Please give a word-for-word repeat of the line containing "[220,268,622,286] (các bạn" and all lines that come after it in the entries below, ending at the last line.

§ §

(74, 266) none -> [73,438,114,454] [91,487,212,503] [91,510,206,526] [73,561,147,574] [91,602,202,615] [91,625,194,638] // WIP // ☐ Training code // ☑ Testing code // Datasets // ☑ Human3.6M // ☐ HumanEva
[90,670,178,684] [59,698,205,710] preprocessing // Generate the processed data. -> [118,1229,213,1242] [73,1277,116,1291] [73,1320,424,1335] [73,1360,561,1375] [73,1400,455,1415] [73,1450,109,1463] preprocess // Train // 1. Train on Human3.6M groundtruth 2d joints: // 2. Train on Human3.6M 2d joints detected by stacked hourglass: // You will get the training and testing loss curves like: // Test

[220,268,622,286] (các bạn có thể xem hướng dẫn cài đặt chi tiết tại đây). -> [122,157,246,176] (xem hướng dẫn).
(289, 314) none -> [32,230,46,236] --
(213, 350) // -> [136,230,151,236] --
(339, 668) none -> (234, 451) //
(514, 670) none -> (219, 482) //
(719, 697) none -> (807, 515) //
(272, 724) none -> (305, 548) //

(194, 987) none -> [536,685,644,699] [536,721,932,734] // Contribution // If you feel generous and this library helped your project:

§ §

● **Expected output**
[220,268,622,286] (các bạn có thể xem hướng dẫn cài đặt chi tiết tại đây). -> [122,157,246,176] (xem hướng dẫn).
(289, 314) none -> [32,230,46,236] --
(213, 350) // -> [136,230,151,236] --
(339, 668) none -> (234, 451) //
(514, 670) none -> (219, 482) //
(719, 697) none -> (807, 515) //
(272, 724) none -> (305, 548) //

(194, 987) none -> [536,685,644,699] [536,721,932,734] // Contribution // If you feel generous and this library helped your project:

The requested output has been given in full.